« De l’Atlantique à l’Oural »

Entretien avec le Professeur Alain Larcan, Président du Conseil scientifique de la Fondation Charles de Gaulle.


Alain LarcanRSE: Quelles sources ont inspiré le Général de Gaulle pour la formulation de sa phrase restée célèbre, "l'Europe de l'Atlantique à l'Oural"?

Alain Larcan: La Russie d'Europe, à l'Ouest de l'Oural, séparée de l'Asie par la barrière de l'Oural, est une notion qu'il faudrait retrouver dans les traités de géographie du temps du Général, c'est-à-dire de 1890 à 1910, où l'Europe a toujours été considérée comme allant jusqu'à l'Oural. Du point de vue des limites géographiques, tout ce qui se trouve à l'ouest de l'Oural appartient donc, pour le Général, à l'Europe. Cette formule restée célèbre a été employée pour la première fois le 16 mars 1950, et au total au moins quatorze fois lors de conférences de presse. Seule la première partie de l'expression a été retenue. Le Général a également parlé en avril 1954 de "l'Europe de Gibraltar à l'Oural, du Spitzberg à la Sicile". Donc, de Gibraltar à l'Oural, il passe à l'ensemble de l'Atlantique à l'Oural.
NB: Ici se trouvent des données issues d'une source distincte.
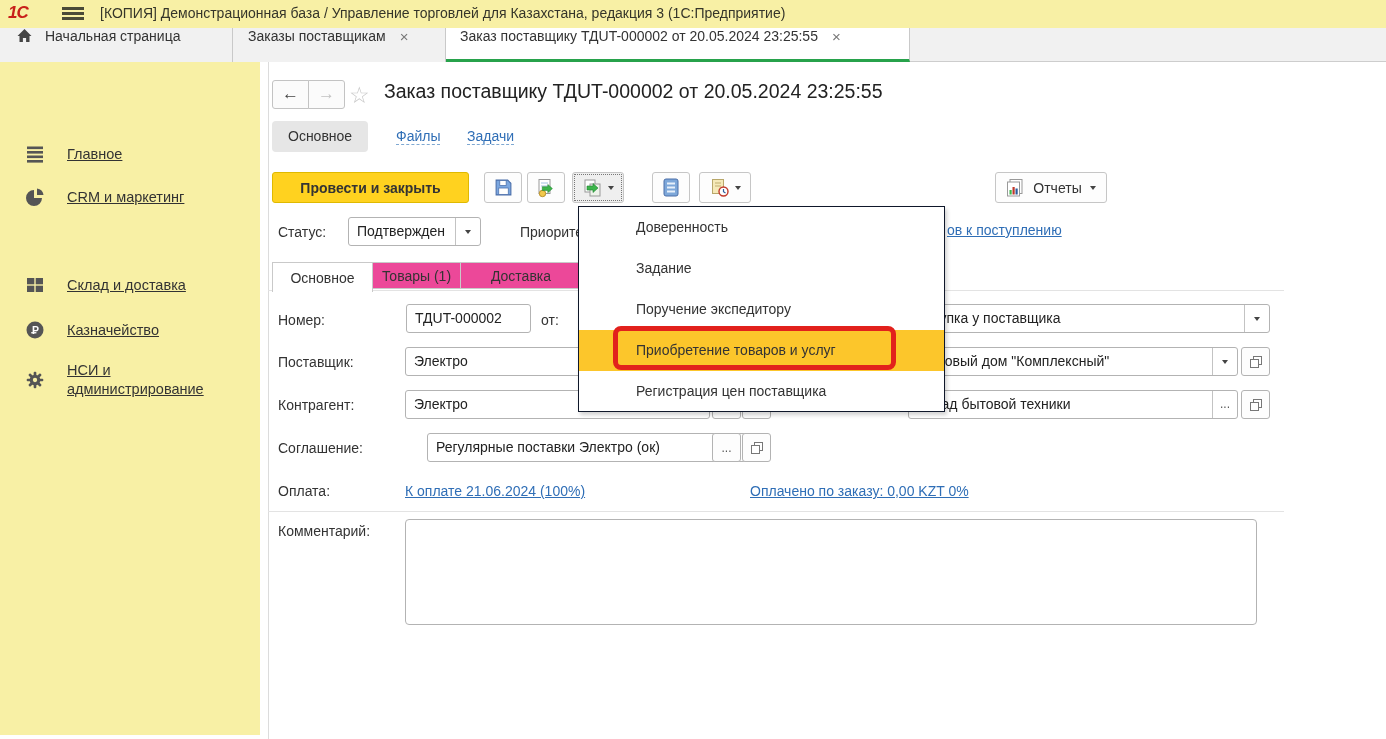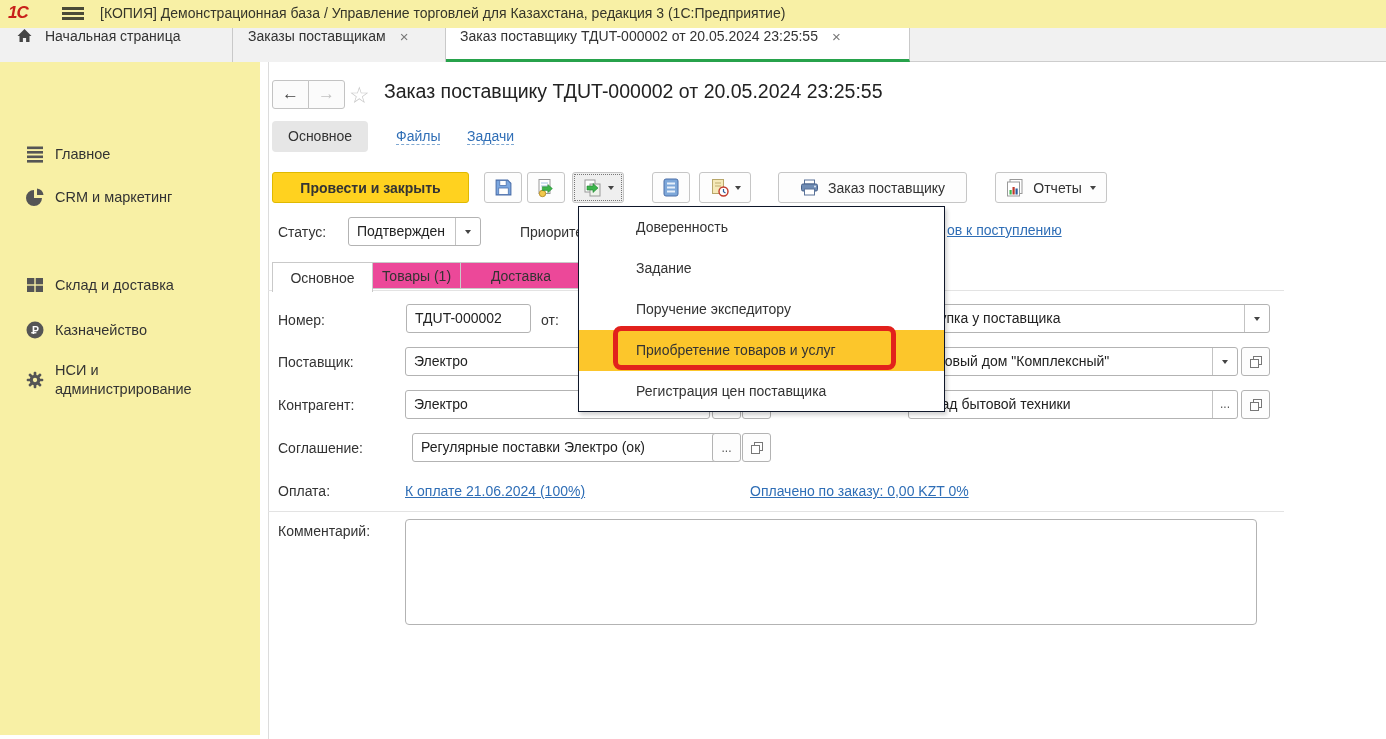"Главное" .side-item .lb { left: 55px -> 67px; text-decoration: none -> underline }
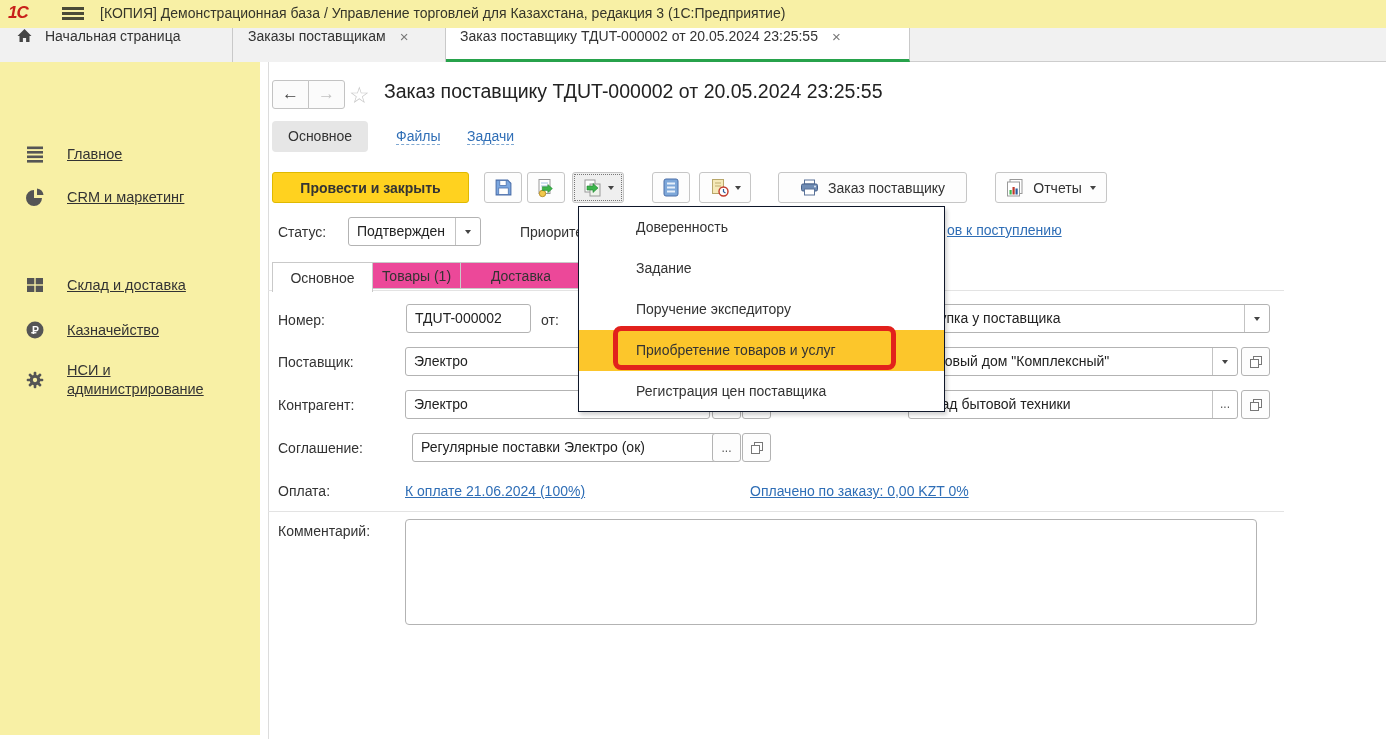"Заказ поставщику" div.abs { html: <div> <svg> <rect></rect> <rect></rect> <rect></rect> <circle></circle> </svg> <span>Заказ поставщику</span> </div> -> none }
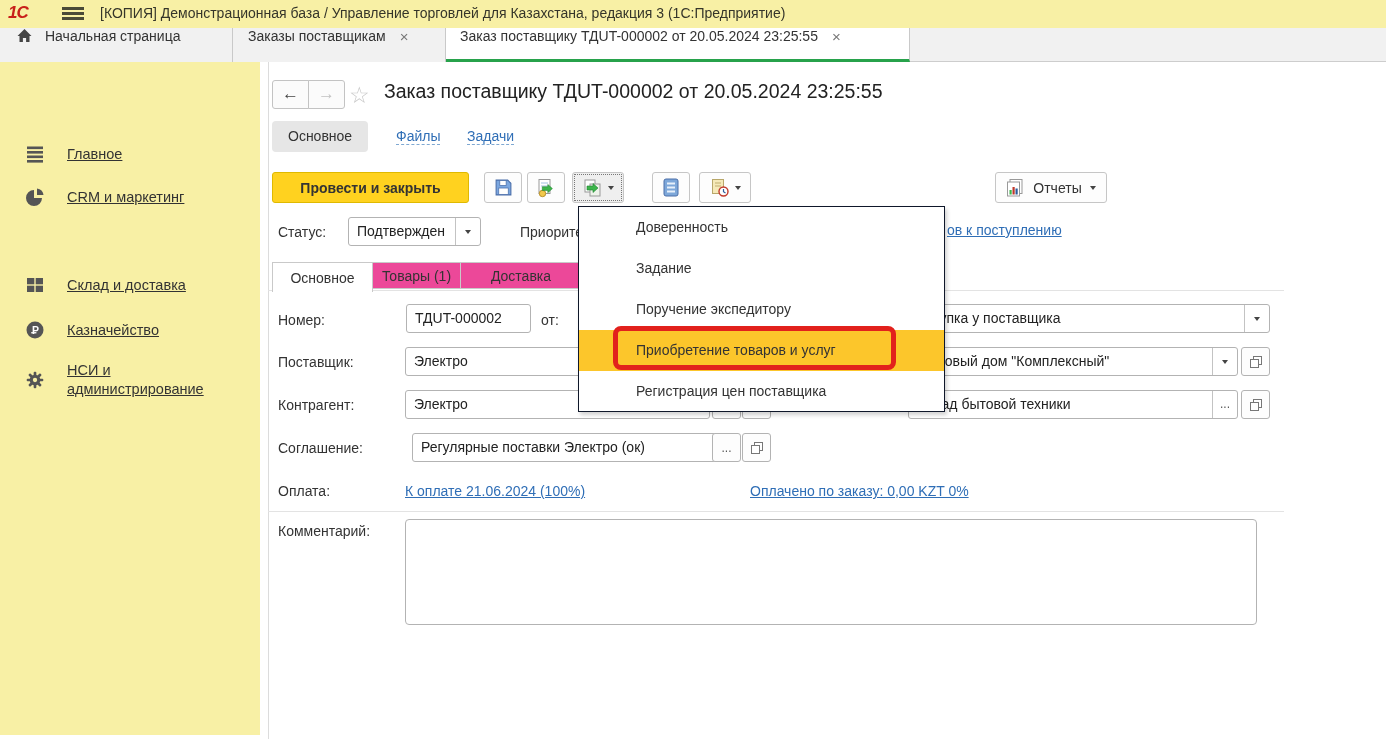"Регулярные поставки Электро (ок)" div.abs { left: 412px -> 427px }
Qu'entendait le Général de Gaulle par cette phrase?

C'est une des clés de la politique européenne du Général. En novembre 1959, il parle de la Russie, "nation blanche d'Europe", qu'il faut intégrer dans l'équilibre européen, quel que soit son régime et même avec ses prolongements coloniaux. Ainsi, dans le contexte de la Guerre Froide, le Général reconnaît que les peuples satellites situés à l'Est du rideau de Fer -Pays Baltes, Pologne, Bulgarie, Hongrie, Roumanie, Tchécoslovaquie…- appartiennent aussi à l'Europe, qu'un jour ou l'autre, il y aurait des rapprochements, et que le plus tôt serait le mieux. Le Général proposait donc fermement, et en martelant sa proposition, la notion d'une Europe unitaire dépassant la querelle idéologique, qui permettrait de régler la question allemande. Cela correspondait aussi à une volonté d'indépendance européenne par rapport à l'ensemble américain et à la présence américaine en Europe.

Comment l'expression a-t-elle été réinterprétée par la suite?

Des politiques internationaux et français, des journalistes et des analystes variés y ont vu un renversement des alliances, d'autres, plus nombreux, ont minimisé la portée de cette expression qui, certes frappante, était vue comme un mythe. Elle a été reprise en partie par les Soviétiques: la "maison commune" de Gorbatchev n'est pas autre chose que l'Europe de l'Atlantique à l'Oural. Et les propositions actuelles de Poutine paraissent aller dans le même sens.